Fluid is an exciting opportunity to work on new programming language foundations designed to make data science more open, intelligible and accessible. If you are:
then we may have an opportunity for you; see the specific schemes below. Also check out our poster.
Charts and other visual summaries, curated by journalists and scientists from real-world data and simulations, are how we understand our changing world and the anthopogenic sources of that change. But the visual artifacts we are actually presented with are opaque: any relationship to the underlying data is lost. How can we expect to understand, critique or evaluate claims based on a bitmap? This is challenging enough for an expert with access to the source code and data used to derive the outputs; for a non-expert the prospects are even worse.
Fluid is a new “transparent” programming language, being developed at the Institute of Computing for Climate Science in Cambridge in collaboration with University of Bristol, that makes it easy to create charts and figures which are linked to data, enabling a user to interactively discover what visual elements actually represent. The key idea is to incorporating a bidirectional dynamic dependency analysis into the language runtime, allowing it to track dependencies that arise as as outputs (such as charts and tables) are computed from data. This information is then used to automatically enrich rendered output with interactions which allow a reader to explore the relationship to data directly through the artefact, by selecting visual features of interest. Fluid uses so-called “program slicing” techniques based on Galois connections, a neat mathematical abstraction which characterises exactly the relationship between sets of inputs and sets of outputs which depend on them.
A key use case for Fluid is to make it easy to present real-world climate science in “long-form” explorable essays and interactive articles intended for non-specialist audiences, such as policymakers. (See distill.pub for some examples of so-called “explorable explanations”.)
We have up to 4 summer internship positions available, funded through the following schemes, with at least one more position opening later in the Spring. These are all widening participation internships, meaning you must meet at least one of the socio-economic or underrepresentation criteria listed on the web page for the particular scheme:
You must also be in your penultimate or final year of your undergraduate degree and on course for a 1st or 2:1.
Your internship project will live somewhere at the intersection of programming languages research, AI/ML and HCI, depending on your skills/background and research interests. There are two main goals driving the next iteration of Fluid; both involve using (black-box) LLMs to achieve goals relating to transparency and open science.
A) Extending Fluid with computational explanations: information about the specific steps that were involved in computing a particular feature of the output (e.g. the whiskers decorating a bar in a bar chart). This is a potentially powerful transparency feature, allowing readers (perhaps during peer review) to discover otherwise hidden or obscured facts about the data underpinning a visualisation. One internship project will involve turning these computational explanations into more user-friendly natural language explanations that would be useful for lay readers as well as expert readers. The novel contribution that Fluid can make to this problem is to provide an authoritative ground truth for the generation of the natural language, offering the prospect of a “trusted” or reliable form of open, self-explanatory artifact. (See “AI reading assistant” in the poster.)

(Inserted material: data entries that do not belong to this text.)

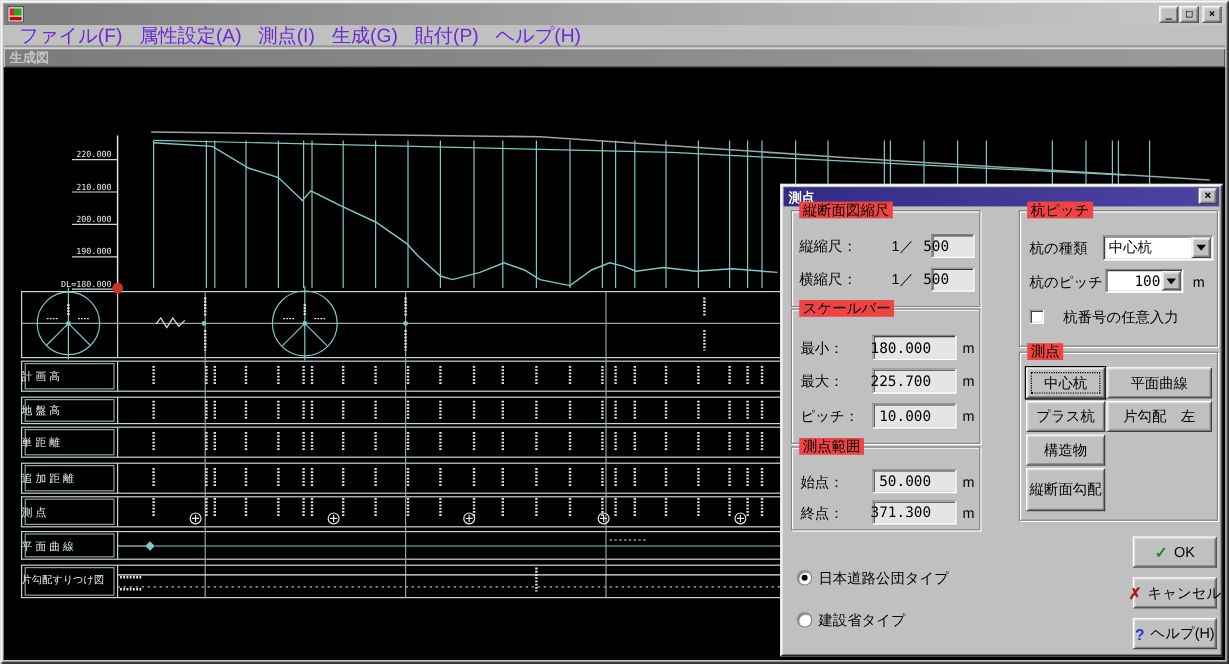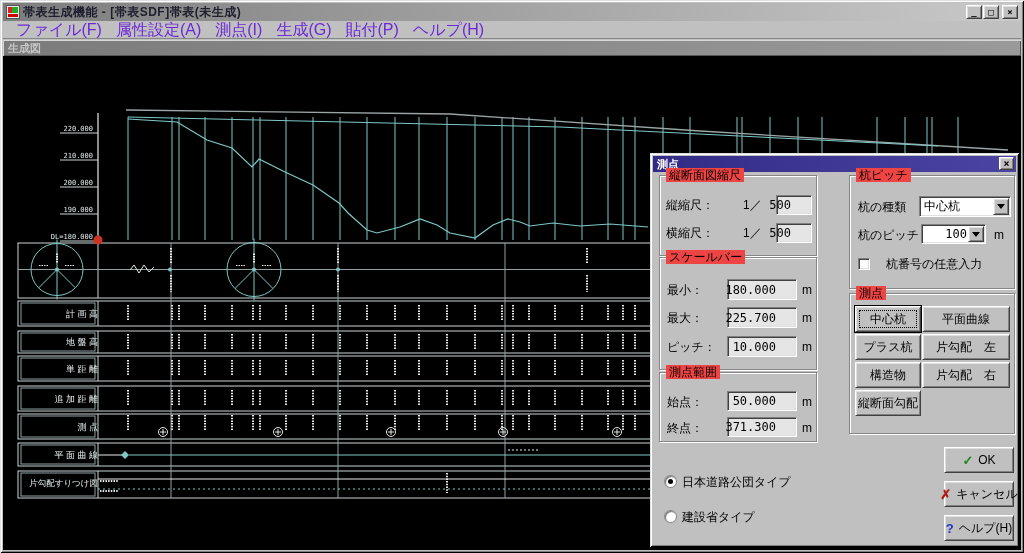--- a/index.html
+++ b/index.html
@@ -37,21 +37,21 @@
     background:linear-gradient(90deg,#7b7b7b,#9a9a9a);
     box-shadow: inset 1px 1px 0 #d7d7d7, inset -1px -1px 0 #555;
     display:flex; align-items:center; }
   .childbar .title { color:#c6c6c6; font-size:11px; font-weight:bold; padding-left:5px; }
 
   
   .canvas { position:absolute; left:3px; top:56px; width:1018px; height:494px; background:#000; }
   .canvas svg { position:absolute; left:0; top:0; }
   .elev { position:absolute; color:#dfe9e9; font-size:7px; text-align:right; width:58px;
     font-family:"DejaVu Sans Mono",monospace; letter-spacing:0; }
-  .rowlab { position:absolute; left:15px; width:80px; text-align:right; color:#e9f2f2;
+  .rowlab { position:absolute; left:15px; width:80px; text-align:left; color:#e9f2f2;
     font-size:9px; white-space:nowrap; }
 
   
   .dialog { position:absolute; left:650px; top:153px; width:369px; height:394px; background:#c0c0c0;
     box-shadow: inset 1px 1px 0 #dfdfdf, inset -1px -1px 0 #000,
                 inset 2px 2px 0 #fff, inset -2px -2px 0 #808080; font-size:12px; color:#000; }
   .dlg-title { position:absolute; left:3px; top:3px; width:363px; height:16px;
     background:linear-gradient(90deg,#322b86,#4b44a3); display:flex; align-items:center; }
   .dlg-title .t { color:#fff; font-size:11px; font-weight:bold; padding-left:4px; }
   .dlg-close { position:absolute; right:2px; top:1px; width:15px; height:13px; background:#c0c0c0;
@@ -97,21 +97,20 @@
   .btn .ico { font-weight:bold; margin-right:5px; font-size:13px; }
   .ico.ok { color:#1e8a1e; } .ico.cancel { color:#b01818; } .ico.help { color:#2436c8; }
 </style>
 </head>
 <body>
 
 <div class="screen">
 
   <div class="titlebar">
     <div class="app-icon"></div>
-    <div class="title">帯表生成機能 - [帯表SDF]帯表(未生成)</div>
     <div class="cap-btns">
       <div class="cap-btn">_</div>
       <div class="cap-btn">□</div>
       <div class="cap-btn close">×</div>
     </div>
   </div>
 
   <div class="menubar">
     <span class="menu-item">ファイル(F)</span>
     <span class="menu-item">属性設定(A)</span>
@@ -506,22 +505,21 @@
     <div class="lbl" style="left:236px; top:103px;text-align:center;">杭番号の任意入力</div>
 
     <div class="group" style="left:199px; top:140px; width:166px; height:141px;">
       <span class="legend">測点</span>
     </div>
     <div class="btn default" style="left:205px; top:153px; width:66px; height:26px;">中心杭</div>
     <div class="btn" style="left:272px; top:153px; width:88px; height:26px;">平面曲線</div>
     <div class="btn" style="left:205px; top:181px; width:66px; height:26px;">プラス杭</div>
     <div class="btn" style="left:272px; top:181px; width:88px; height:26px;">片勾配　左</div>
     <div class="btn" style="left:205px; top:209px; width:66px; height:26px;">構造物</div>
-    <div class="btn" style="left:272px; top:209px; width:88px; height:26px;">片勾配　右</div>
-    <div class="btn" style="left:205px; top:237px; width:66px; height:26px;">縦断面勾配</div>
+    <div class="btn" style="left:205px; top:237px; width:66px; height:36px;">縦断面勾配</div>
 
     <div class="btn" style="left:294px; top:294px; width:70px; height:26px;">
       <span class="ico ok">✓</span>
       <span>OK</span>
     </div>
     <div class="btn" style="left:294px; top:328px; width:70px; height:26px;">
       <span class="ico cancel">✗</span>
       <span>キャンセル</span>
     </div>
     <div class="btn" style="left:294px; top:362px; width:70px; height:26px;">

B) Extending Fluid with transparent text: natural language (such as the expository text in a climate report for policymakers) which is underwritten by a semi-formal computational interpretation, especially quantitative phrases or other fragments of text expressing data-driven claims. For example, the statement that under a particular emissions scenario, global warming is extremely likely to exceed 2°C in the 21st century can be underwritten by a Fluid program that assigns a specific interpretation to this text in terms of the distributions of the underlying data used (by the report author) to reach that conclusion. Another internship project will be to develop AI tooling which replaces fragments of text by expressions that compute that text from data. (See “AI authoring assistant” in the poster.)
University of Cambridge MPhil or Part III students starting October 2025 may be interested in the following opportunity.
The live demos on the Fluid website only scratch the surface of what transparent programming languages like Fluid should enable when fully realised. There are many opportunities for an imaginative and technically strong student to help move this idea forward as part of an MPhil project. Your research could go in a number of directions, depending on whether your interests lie more towards programming languages, AI/ML or HCI. A programming languages project would extend Fluid into a literate programming tool, by adding Markdown support and the ability to embed computational content via a Lisp-style backquote mechanism. A more mathematical project might add multidimensional arrays to the language, along with various array operations inspired by linear algebra and an extension of the dependency analysis to these new operations. A project focused on AI/ML might focus on generating natural language explanations from provenance traces, or interpreting fragments of natural language as having a formal underpinning in an evidence base.
If you think any of this sounds interesting, please get in touch with Dr Roly Perera, Early Career Advanced Fellow, Institute of Computing for Climate Science, University of Cambridge to arrange an initial chat. Whatever form your project takes, we would aim for your work to be incorporated into our main development codebase, and so would form a genuine contribution to the overarching project. You will get to present your work to researchers and data scientists at the Institute of Computing for Climate Science and The Alan Turing Institute, and work with PhD students at Cambridge and Bristol. A strong background in functional programming, maths and/or science is a must. You can expect to gain experience in programming languages research, data analysis and data visualisation, with close supervisor support.